More than eight in 10 Canadian companies are making progress in executing last year’s AI strategies, according to an IBM Canada survey.
The survey questioned 2,400 IT decision makers (ITDMs) and conducted by Morning Consult and developed in collaboration with Lopez Research. The study revealed that 83% of Canadian ITDM respondents report making progress in executing their 2024 artificial intelligence strategy, with 42% already seeing positive ROI from AI investments.
The data also reveals that Canadian businesses are using a combination of buying or leasing AI tools from vendors (65%), using an open-source ecosystem (57%) versus in-house development (42%).
More than half (56%) of Canadian respondents indicate they will hike their AI investments in 2025, while planning to leverage open-source ecosystems (41%), hire specialized talent (41%), evaluate models (43%) and use cloud managed services (49%) to optimize AI implementation.
“This is a crucial year to pivot on AI adoption in Canadian organizations and our success hinges on strategic investments across models, platforms and supporting our people,” says Deb Pimentel, president of IBM Canada and general manager of IBM Technology Canada. “This study underscores the importance of open-source platforms, high-quality data and a well-defined AI strategy to enhance productivity.”

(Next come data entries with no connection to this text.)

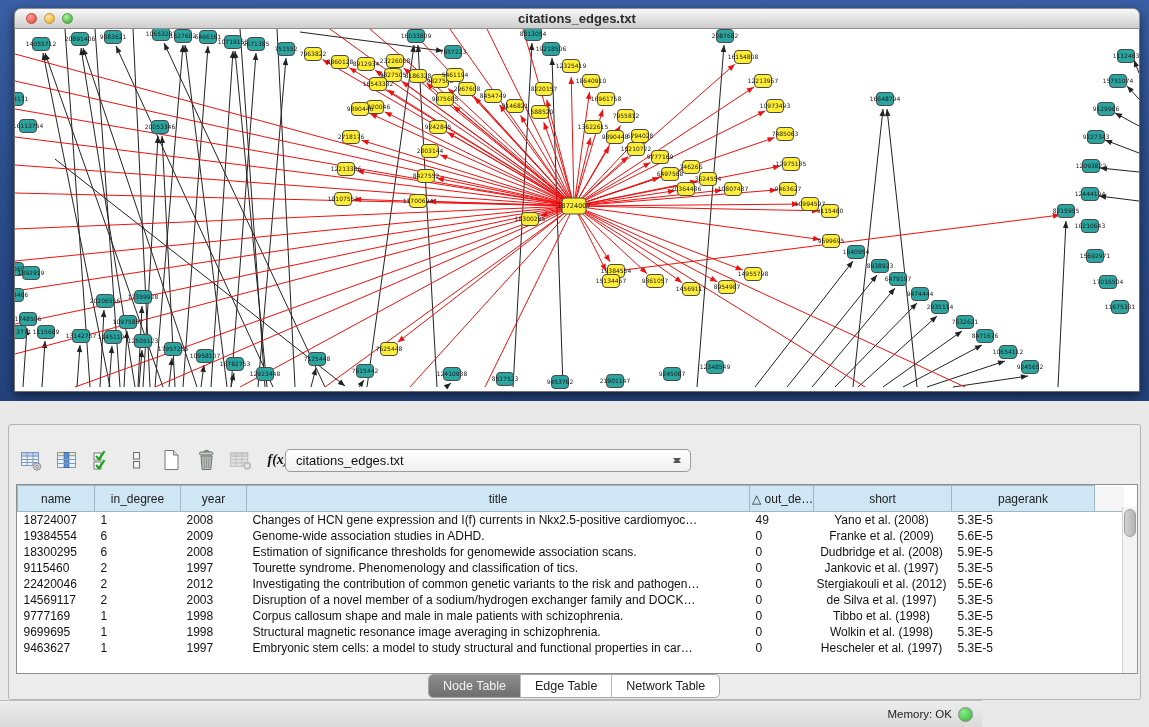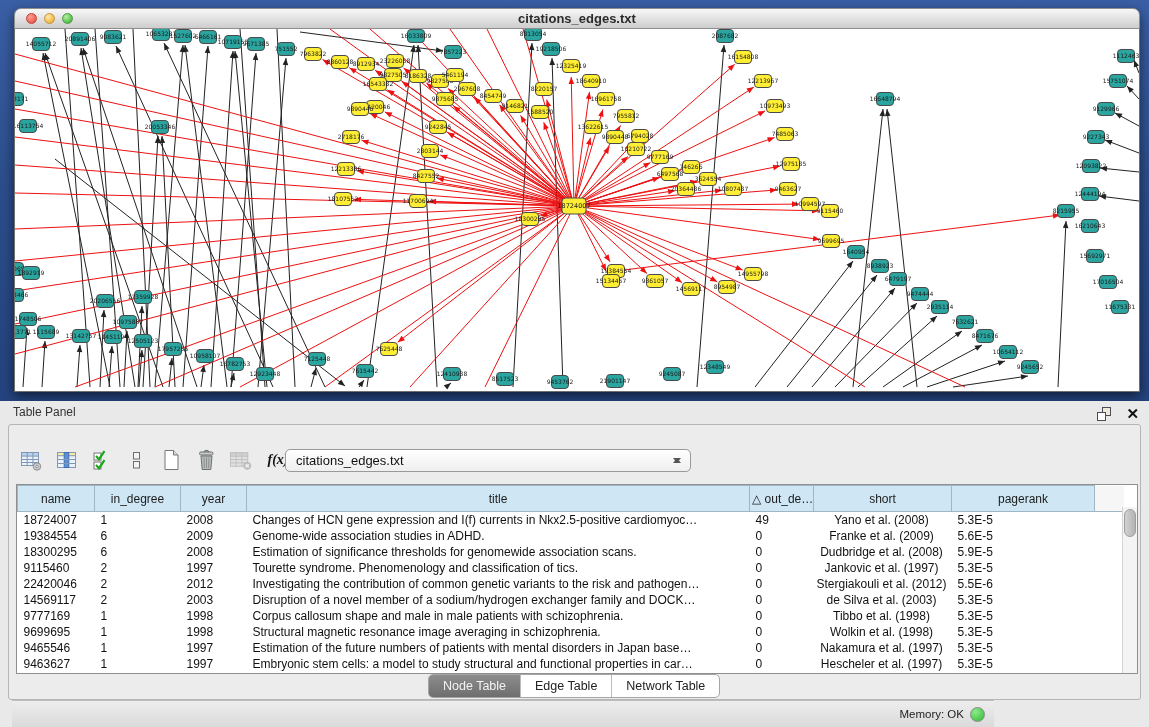"Table Panel" div.panel-title-row { html: <div> <span>Table Panel</span> <span> <svg> <rect></rect> <rect></rect> </svg> <span>✕</span> </span> </div> -> none }
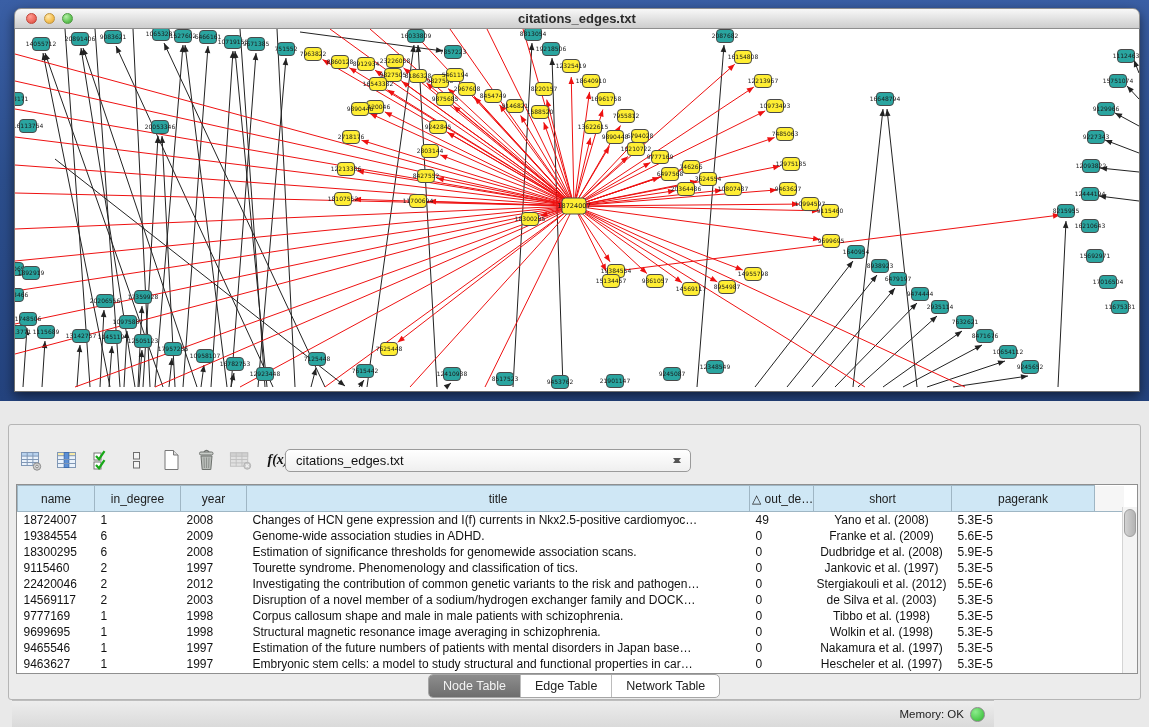"de Silva et al. (2003)" td.c5 { text: 2003 -> 1997 }
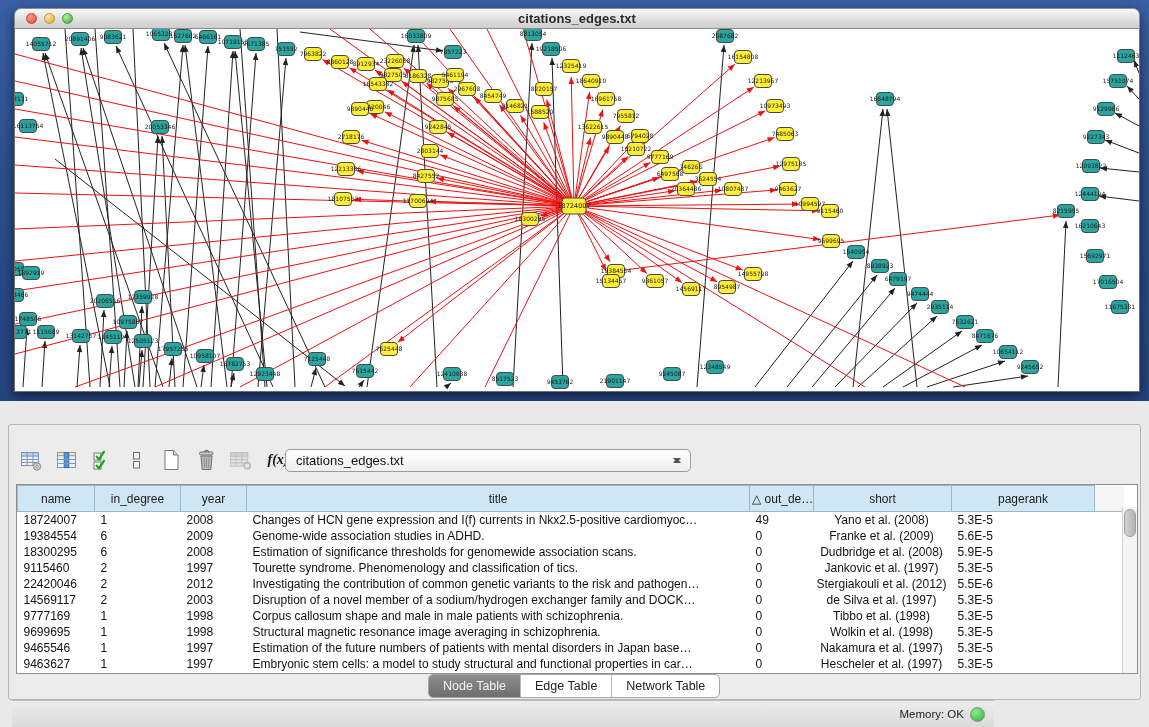"9465546" tr { html: <tr> <td>9465546</td> <td>1</td> <td>1997</td> <td>Estimation of the future numbers of patients with mental disorders in Japan base…</td> <td>0</td> <td>Nakamura et al. (1997)</td> <td>5.3E-5</td> <td></td> </tr> -> none }
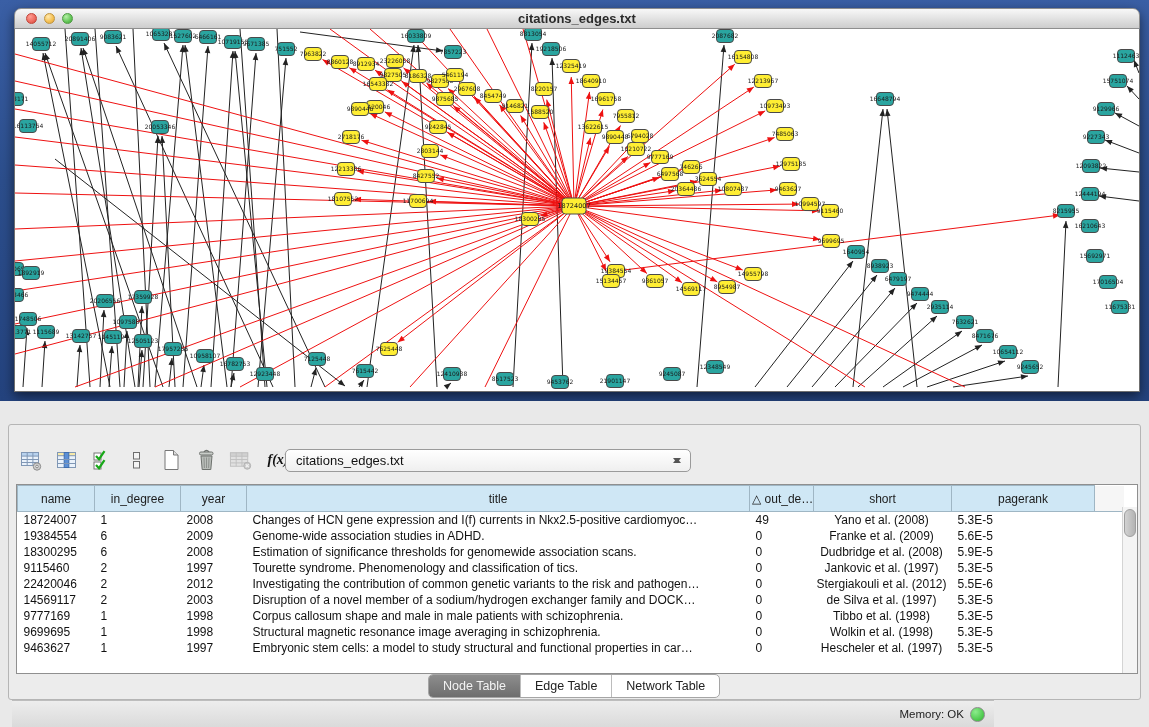"Memory: OK" .status { left: 12px -> 0 }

According to the survey, ROI is not necessarily the primary driver of AI investments at Canadian companies and the lack of short-term ROI is not discouraging them: 39% of Canada respondents reported that AI investment was equally innovation-driven and ROI-driven, with only 7% reporting their strategy was exclusively ROI-driven.
Also, 25% of Canadian respondents identified “more rapid innovation” as the most important metric, followed by “productivity time savings” (21%) and “faster software development” (21%). Monetary savings (16%) and short time to trouble shoot issues (17%) are considered less important ROI measurements.
When implementing AI, the biggest challenges faced by Canadian organizations are tech integration (27%), lack of AI expertise (27%) and lack of AI governance (25%).